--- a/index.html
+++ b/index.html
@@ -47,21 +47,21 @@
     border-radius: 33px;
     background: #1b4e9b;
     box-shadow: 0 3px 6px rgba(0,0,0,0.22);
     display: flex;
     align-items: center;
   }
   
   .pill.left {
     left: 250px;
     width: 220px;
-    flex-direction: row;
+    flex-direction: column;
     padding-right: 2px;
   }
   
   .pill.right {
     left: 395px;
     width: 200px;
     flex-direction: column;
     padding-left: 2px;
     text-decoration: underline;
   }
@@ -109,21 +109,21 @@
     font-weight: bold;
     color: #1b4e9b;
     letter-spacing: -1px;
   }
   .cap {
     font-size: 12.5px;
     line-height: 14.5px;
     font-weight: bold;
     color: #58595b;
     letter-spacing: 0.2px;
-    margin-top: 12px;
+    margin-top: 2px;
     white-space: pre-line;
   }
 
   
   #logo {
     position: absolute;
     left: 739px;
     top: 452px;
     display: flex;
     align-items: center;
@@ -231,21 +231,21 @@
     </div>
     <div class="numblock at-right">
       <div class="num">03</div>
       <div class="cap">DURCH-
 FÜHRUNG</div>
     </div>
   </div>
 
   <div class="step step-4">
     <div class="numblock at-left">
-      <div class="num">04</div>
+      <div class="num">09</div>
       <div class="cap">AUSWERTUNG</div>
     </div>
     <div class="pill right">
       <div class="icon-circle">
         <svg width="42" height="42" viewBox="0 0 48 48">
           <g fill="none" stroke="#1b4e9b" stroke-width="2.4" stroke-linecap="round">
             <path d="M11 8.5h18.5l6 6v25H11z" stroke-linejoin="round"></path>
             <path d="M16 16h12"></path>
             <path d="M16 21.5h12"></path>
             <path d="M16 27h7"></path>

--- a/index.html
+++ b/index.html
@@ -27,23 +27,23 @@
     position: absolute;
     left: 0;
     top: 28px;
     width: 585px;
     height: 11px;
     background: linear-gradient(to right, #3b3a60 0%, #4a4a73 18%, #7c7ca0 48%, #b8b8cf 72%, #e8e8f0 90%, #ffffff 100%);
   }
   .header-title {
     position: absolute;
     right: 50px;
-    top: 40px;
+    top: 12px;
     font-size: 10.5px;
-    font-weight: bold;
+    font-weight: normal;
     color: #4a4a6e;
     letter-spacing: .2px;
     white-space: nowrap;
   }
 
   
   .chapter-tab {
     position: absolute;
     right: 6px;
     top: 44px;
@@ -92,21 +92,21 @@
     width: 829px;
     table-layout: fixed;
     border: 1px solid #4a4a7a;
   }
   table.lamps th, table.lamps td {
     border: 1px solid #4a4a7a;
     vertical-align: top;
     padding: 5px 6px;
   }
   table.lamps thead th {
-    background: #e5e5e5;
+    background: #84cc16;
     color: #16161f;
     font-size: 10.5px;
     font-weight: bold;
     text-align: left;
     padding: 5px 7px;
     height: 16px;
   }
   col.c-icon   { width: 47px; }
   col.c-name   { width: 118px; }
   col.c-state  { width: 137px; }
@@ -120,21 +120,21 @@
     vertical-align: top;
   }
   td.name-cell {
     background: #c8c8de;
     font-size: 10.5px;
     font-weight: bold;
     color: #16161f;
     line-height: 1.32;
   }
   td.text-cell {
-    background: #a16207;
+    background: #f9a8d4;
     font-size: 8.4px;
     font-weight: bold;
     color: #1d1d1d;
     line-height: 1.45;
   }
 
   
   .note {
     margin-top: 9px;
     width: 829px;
┄┄┄┄┄┄┄┄┄┄┄┄┄┄┄┄┄┄┄┄
Work item =
Above this instruction are the records; retype exactly the lines from the one containing "table-layout: fixed;" up to and including the one containing "-120,21 +120,21 @@".

Task solution =
     table-layout: fixed;
     border: 1px solid #4a4a7a;
   }
   table.lamps th, table.lamps td {
     border: 1px solid #4a4a7a;
     vertical-align: top;
     padding: 5px 6px;
   }
   table.lamps thead th {
-    background: #e5e5e5;
+    background: #84cc16;
     color: #16161f;
     font-size: 10.5px;
     font-weight: bold;
     text-align: left;
     padding: 5px 7px;
     height: 16px;
   }
   col.c-icon   { width: 47px; }
   col.c-name   { width: 118px; }
   col.c-state  { width: 137px; }
@@ -120,21 +120,21 @@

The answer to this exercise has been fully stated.